**WHAT TO WORK ON**
Below are entries to reproduce exactly, apart from their pictures.

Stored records
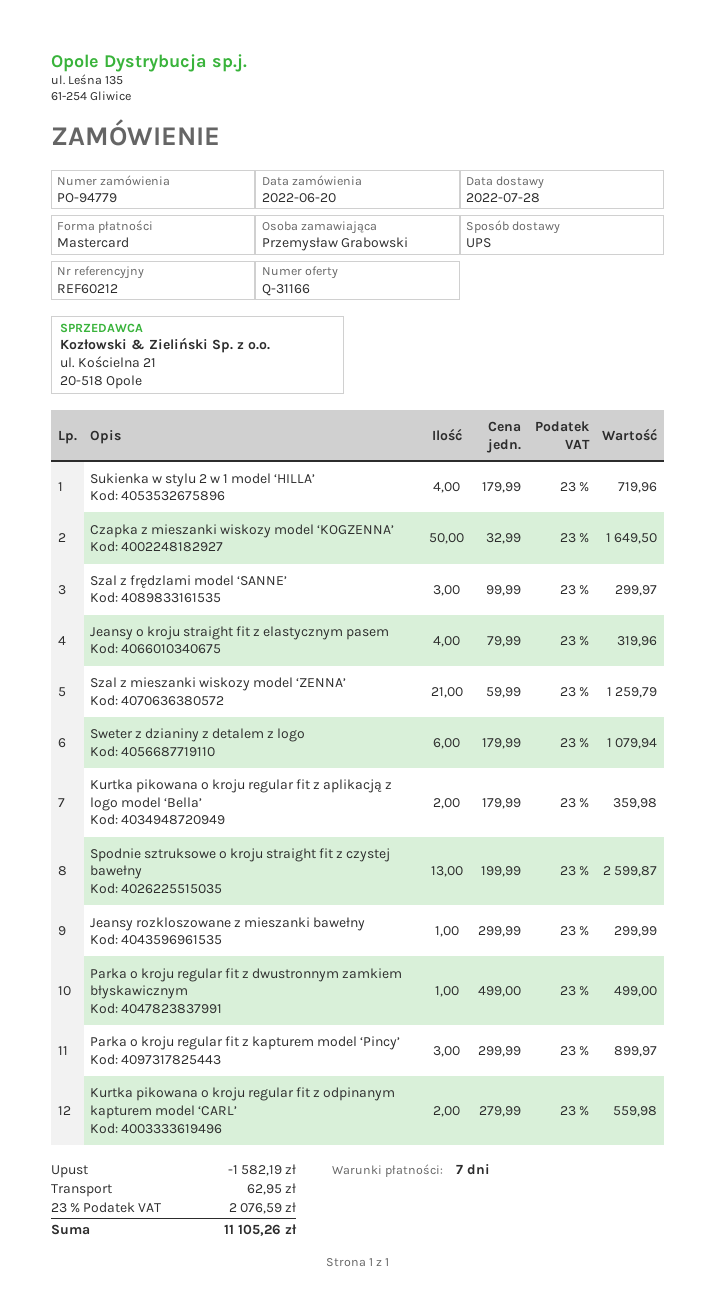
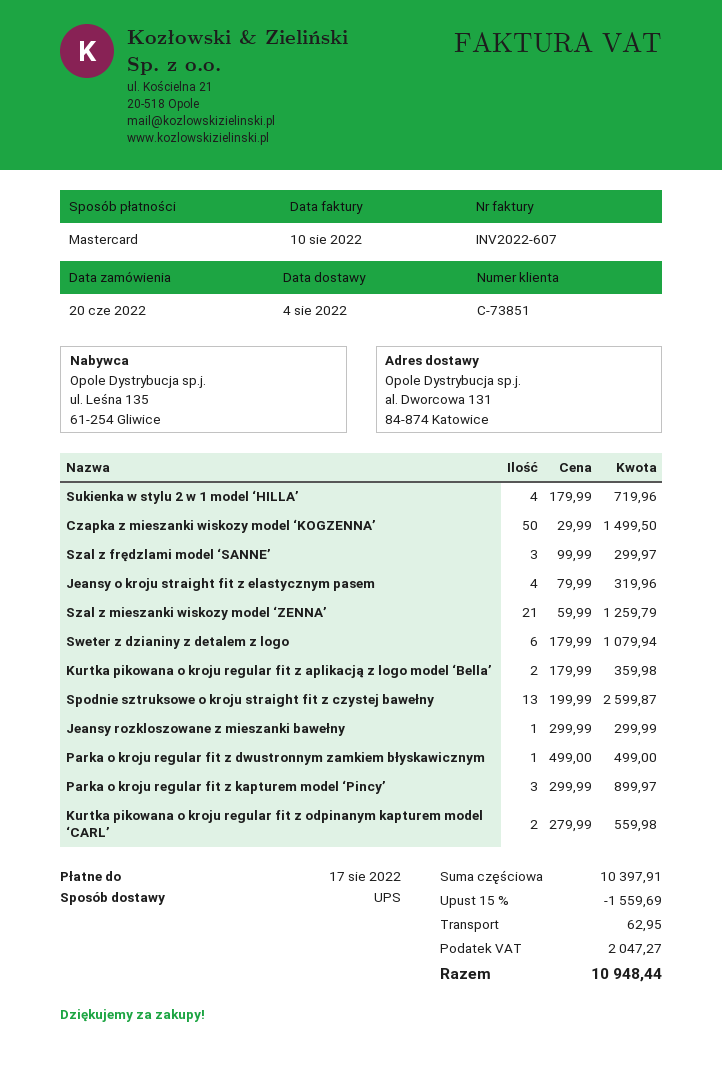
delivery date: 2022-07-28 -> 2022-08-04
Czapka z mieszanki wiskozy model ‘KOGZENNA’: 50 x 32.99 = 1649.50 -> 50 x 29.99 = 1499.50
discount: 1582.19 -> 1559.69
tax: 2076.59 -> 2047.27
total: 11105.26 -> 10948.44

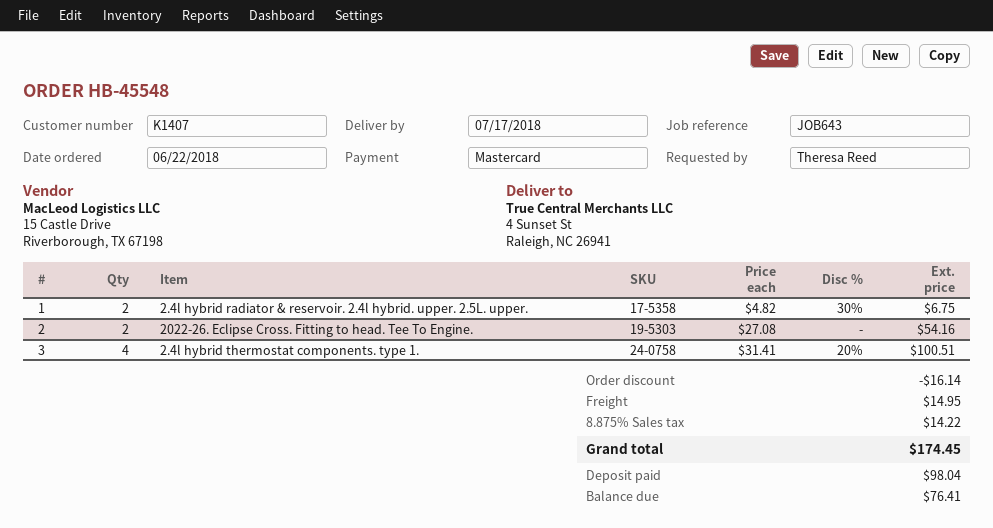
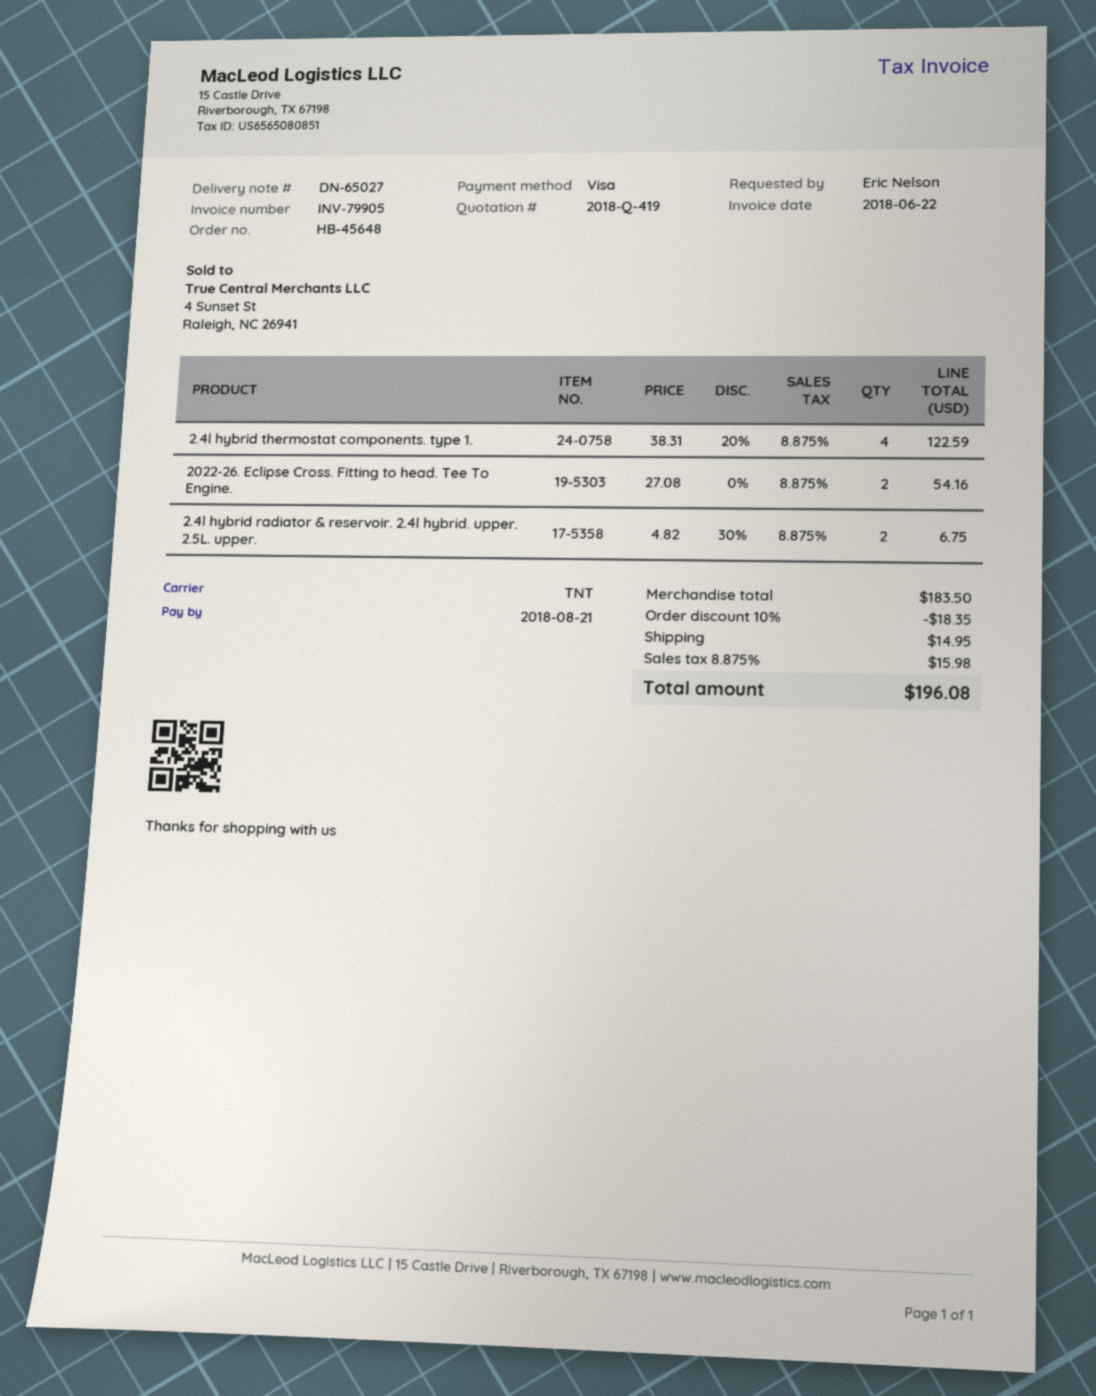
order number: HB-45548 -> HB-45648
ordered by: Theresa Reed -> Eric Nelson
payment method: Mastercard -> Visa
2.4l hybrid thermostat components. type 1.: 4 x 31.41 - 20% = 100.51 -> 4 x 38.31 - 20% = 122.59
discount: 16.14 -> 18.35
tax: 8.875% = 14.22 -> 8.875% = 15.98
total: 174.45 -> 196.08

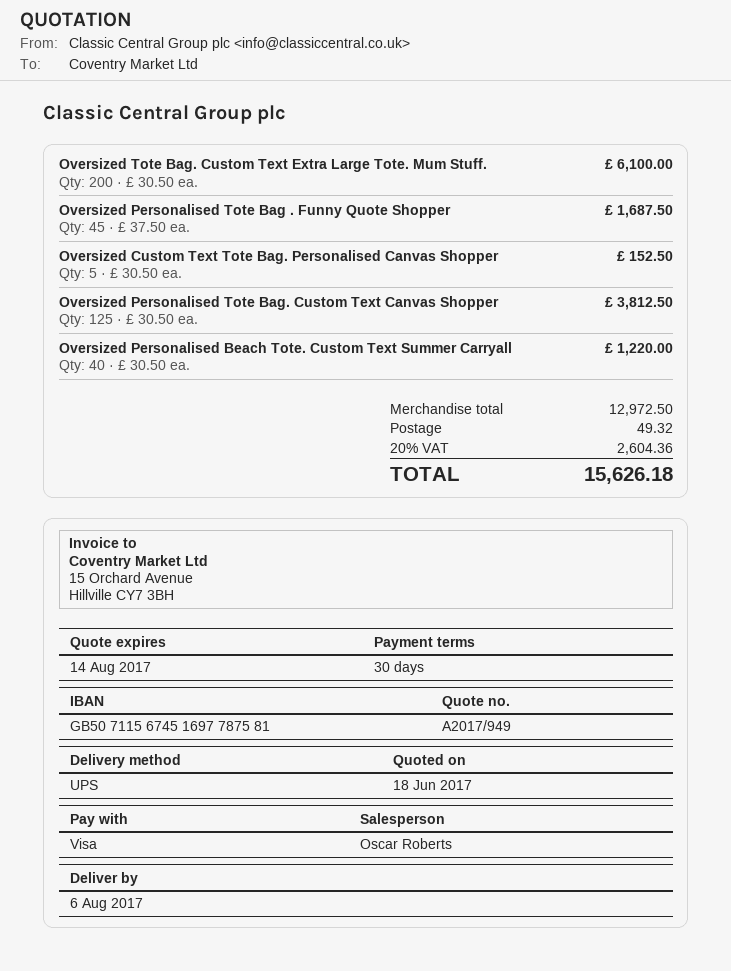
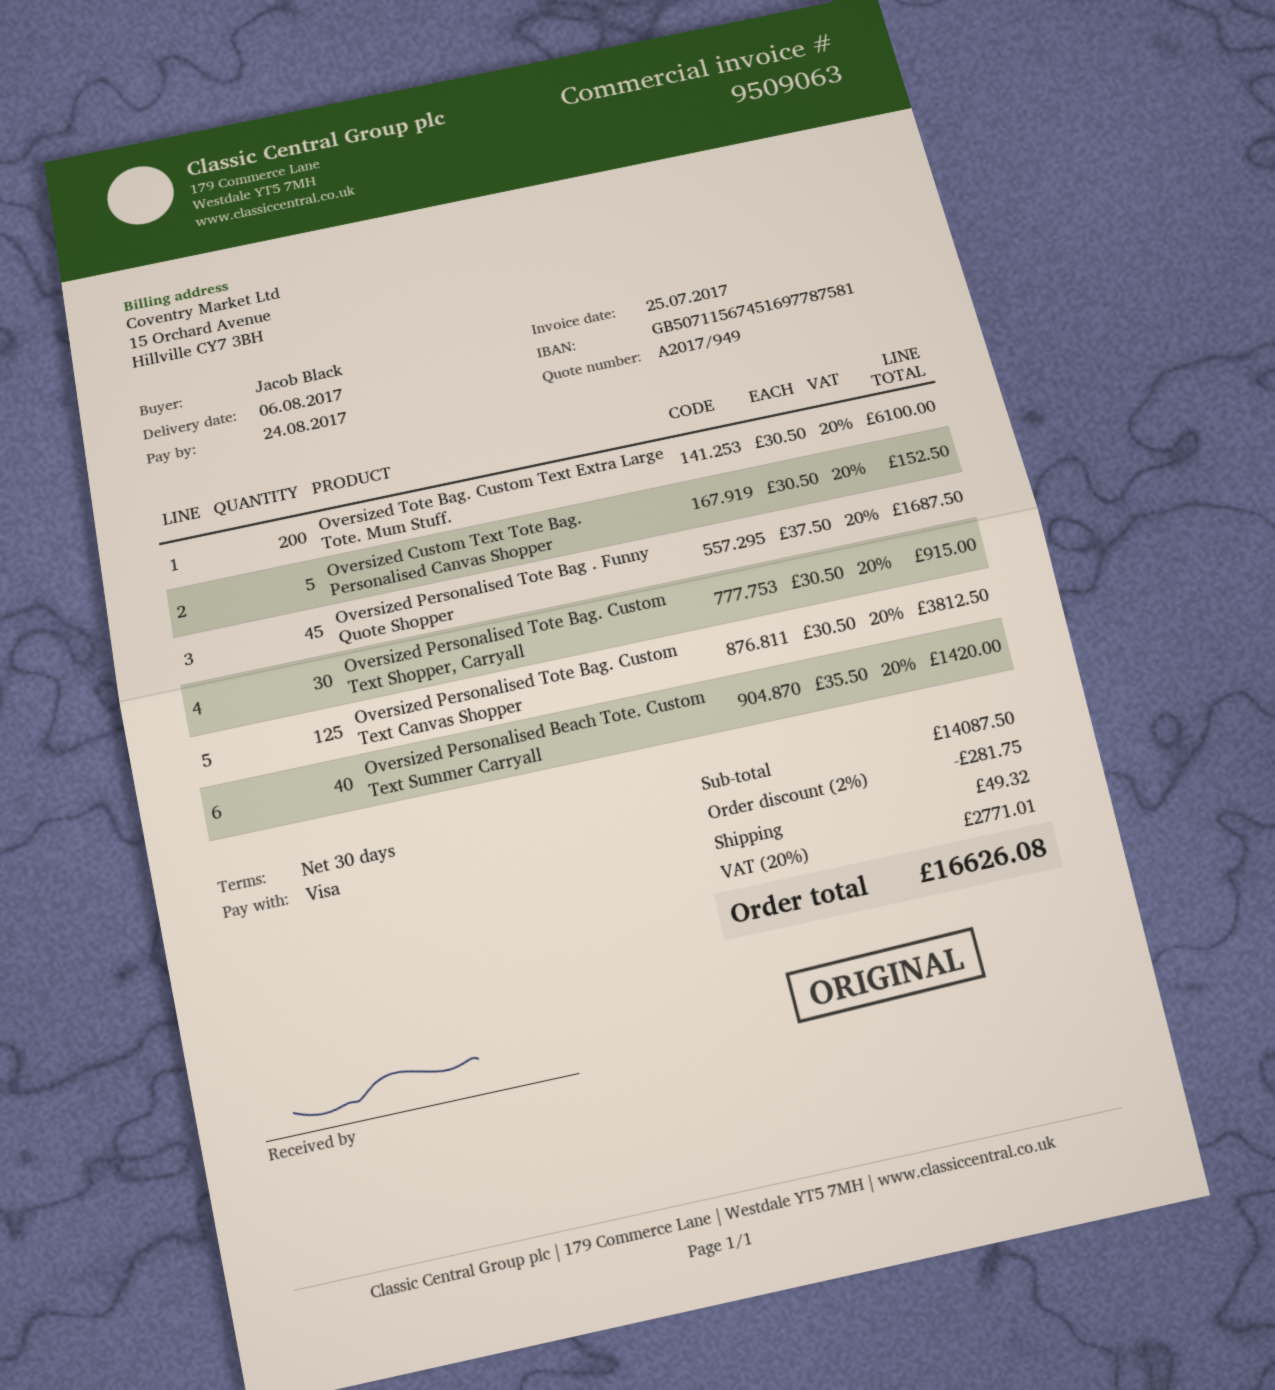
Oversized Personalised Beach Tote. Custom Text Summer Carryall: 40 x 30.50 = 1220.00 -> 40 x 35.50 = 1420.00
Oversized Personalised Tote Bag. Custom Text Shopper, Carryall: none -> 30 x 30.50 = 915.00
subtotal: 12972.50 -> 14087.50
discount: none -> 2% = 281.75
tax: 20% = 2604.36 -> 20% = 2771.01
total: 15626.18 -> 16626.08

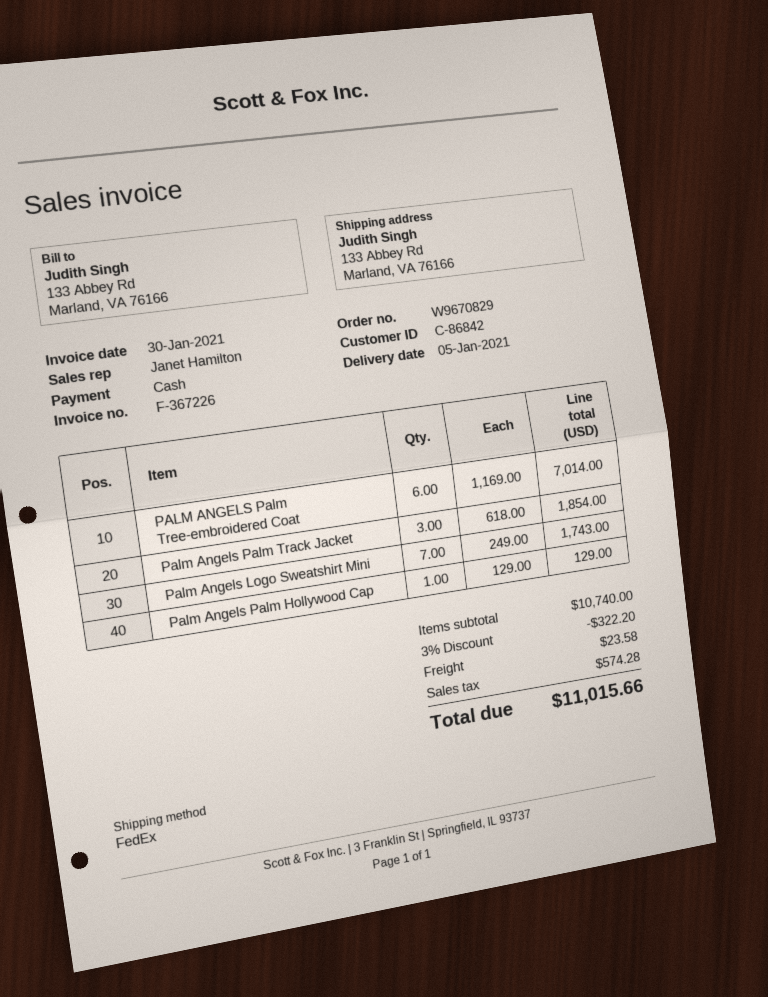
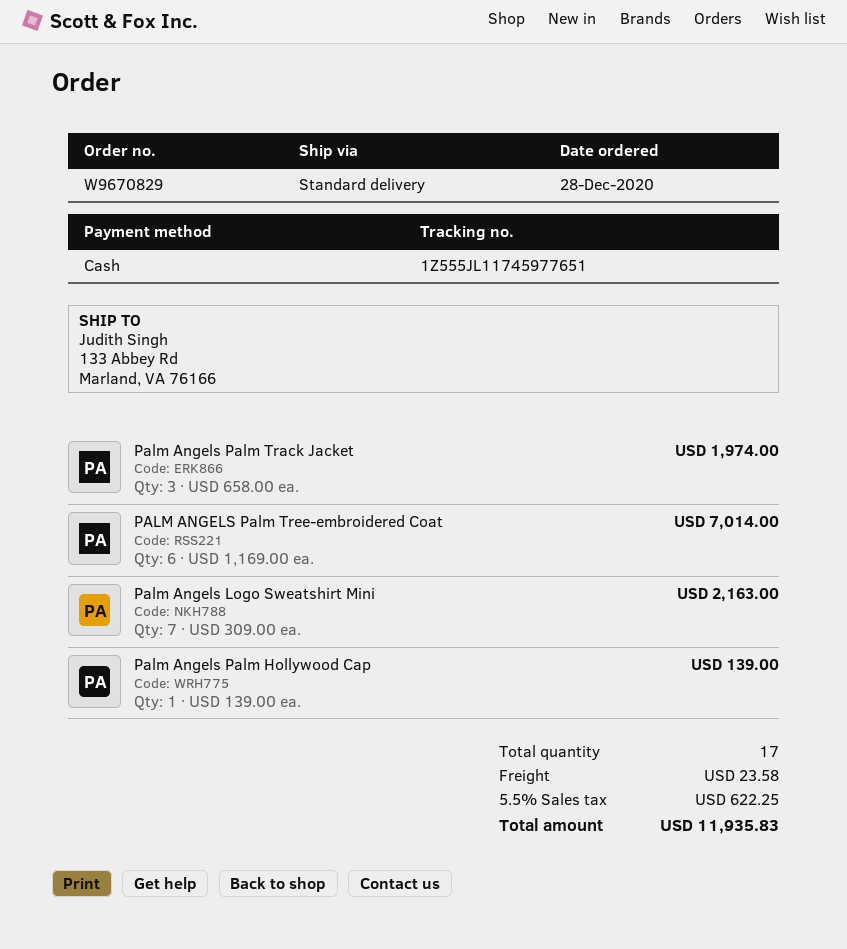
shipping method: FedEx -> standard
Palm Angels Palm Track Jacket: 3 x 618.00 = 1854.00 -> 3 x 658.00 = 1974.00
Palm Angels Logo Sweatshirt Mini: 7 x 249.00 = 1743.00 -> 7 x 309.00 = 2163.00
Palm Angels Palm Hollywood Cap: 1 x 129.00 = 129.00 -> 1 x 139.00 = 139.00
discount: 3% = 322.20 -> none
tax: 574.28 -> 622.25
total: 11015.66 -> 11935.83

**TASK RESPONSE**
delivery date: 2022-07-28 -> 2022-08-04
Czapka z mieszanki wiskozy model ‘KOGZENNA’: 50 x 32.99 = 1649.50 -> 50 x 29.99 = 1499.50
discount: 1582.19 -> 1559.69
tax: 2076.59 -> 2047.27
total: 11105.26 -> 10948.44

order number: HB-45548 -> HB-45648
ordered by: Theresa Reed -> Eric Nelson
payment method: Mastercard -> Visa
2.4l hybrid thermostat components. type 1.: 4 x 31.41 - 20% = 100.51 -> 4 x 38.31 - 20% = 122.59
discount: 16.14 -> 18.35
tax: 8.875% = 14.22 -> 8.875% = 15.98
total: 174.45 -> 196.08

Oversized Personalised Beach Tote. Custom Text Summer Carryall: 40 x 30.50 = 1220.00 -> 40 x 35.50 = 1420.00
Oversized Personalised Tote Bag. Custom Text Shopper, Carryall: none -> 30 x 30.50 = 915.00
subtotal: 12972.50 -> 14087.50
discount: none -> 2% = 281.75
tax: 20% = 2604.36 -> 20% = 2771.01
total: 15626.18 -> 16626.08

shipping method: FedEx -> standard
Palm Angels Palm Track Jacket: 3 x 618.00 = 1854.00 -> 3 x 658.00 = 1974.00
Palm Angels Logo Sweatshirt Mini: 7 x 249.00 = 1743.00 -> 7 x 309.00 = 2163.00
Palm Angels Palm Hollywood Cap: 1 x 129.00 = 129.00 -> 1 x 139.00 = 139.00
discount: 3% = 322.20 -> none
tax: 574.28 -> 622.25
total: 11015.66 -> 11935.83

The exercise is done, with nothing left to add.